Entries shown
= = = = =

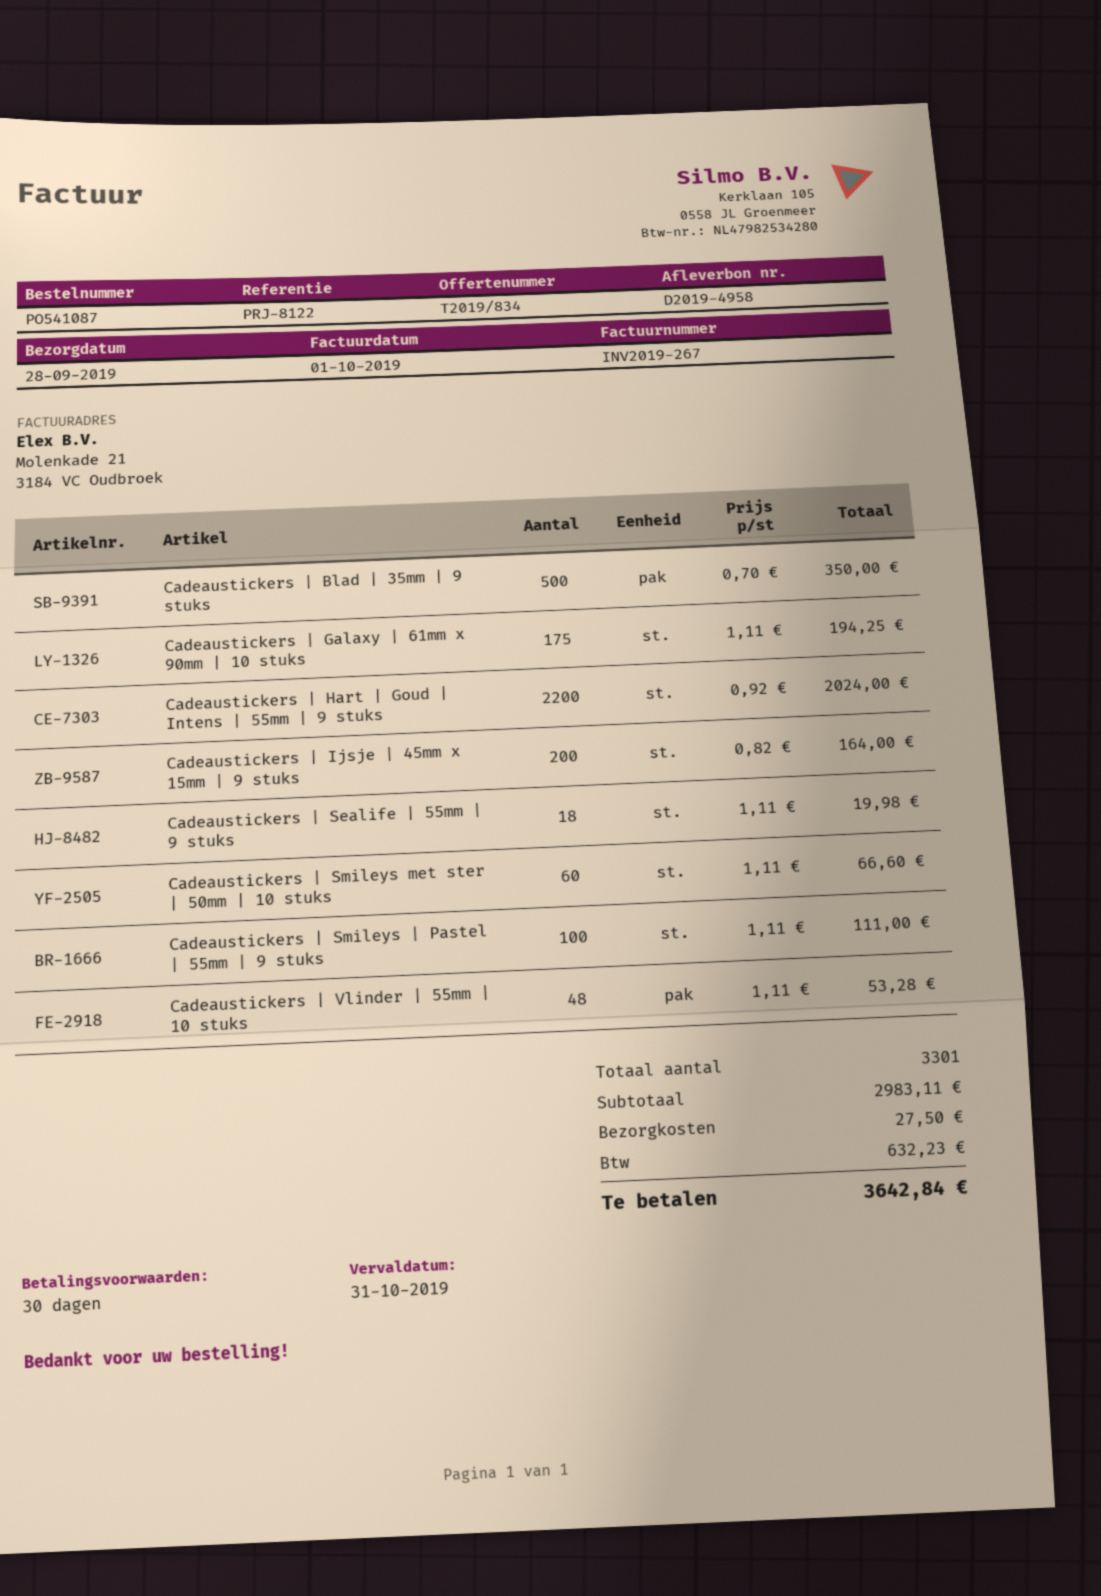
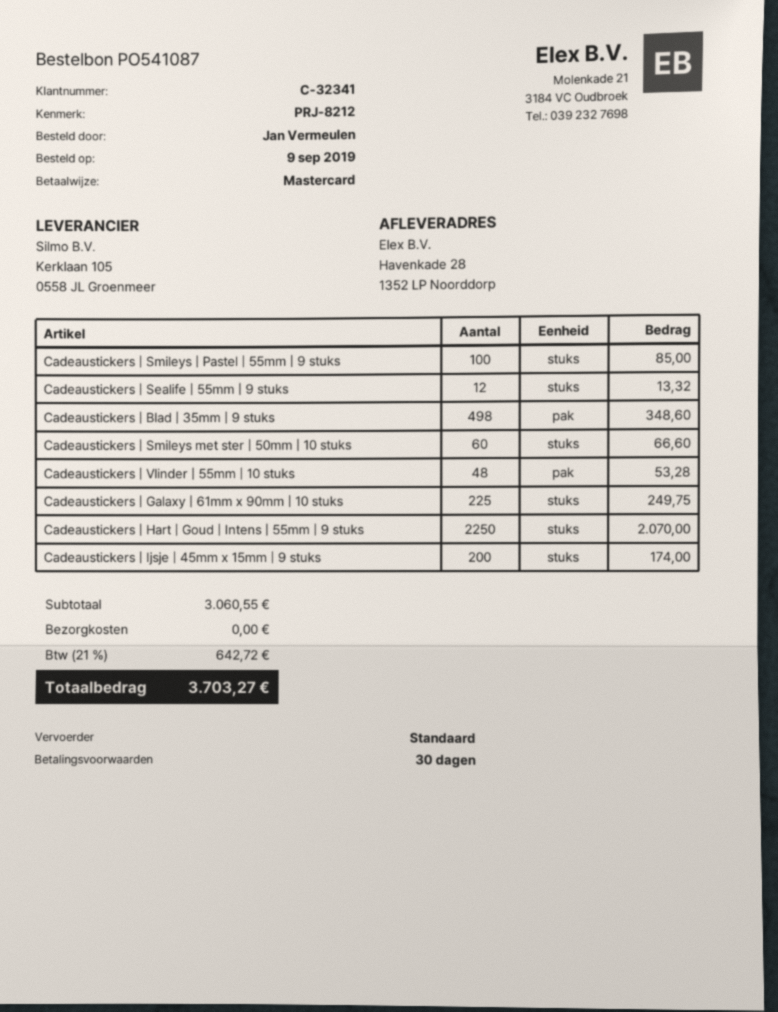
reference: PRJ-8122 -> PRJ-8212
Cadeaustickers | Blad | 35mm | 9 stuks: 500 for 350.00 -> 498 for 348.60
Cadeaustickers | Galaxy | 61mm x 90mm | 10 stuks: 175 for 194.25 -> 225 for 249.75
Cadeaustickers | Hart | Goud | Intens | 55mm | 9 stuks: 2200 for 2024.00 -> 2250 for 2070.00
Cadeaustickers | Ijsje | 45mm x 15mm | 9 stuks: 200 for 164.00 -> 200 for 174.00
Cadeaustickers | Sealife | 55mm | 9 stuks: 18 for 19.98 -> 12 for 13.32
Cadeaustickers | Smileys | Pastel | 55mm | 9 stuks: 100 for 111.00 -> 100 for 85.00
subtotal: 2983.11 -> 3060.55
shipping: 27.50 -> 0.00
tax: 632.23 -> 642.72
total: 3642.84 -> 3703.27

= = = = =

What needs to be done
Lines holding "Cadeaustickers": please count them in the data above and reply with the number alone.

Exercise result
6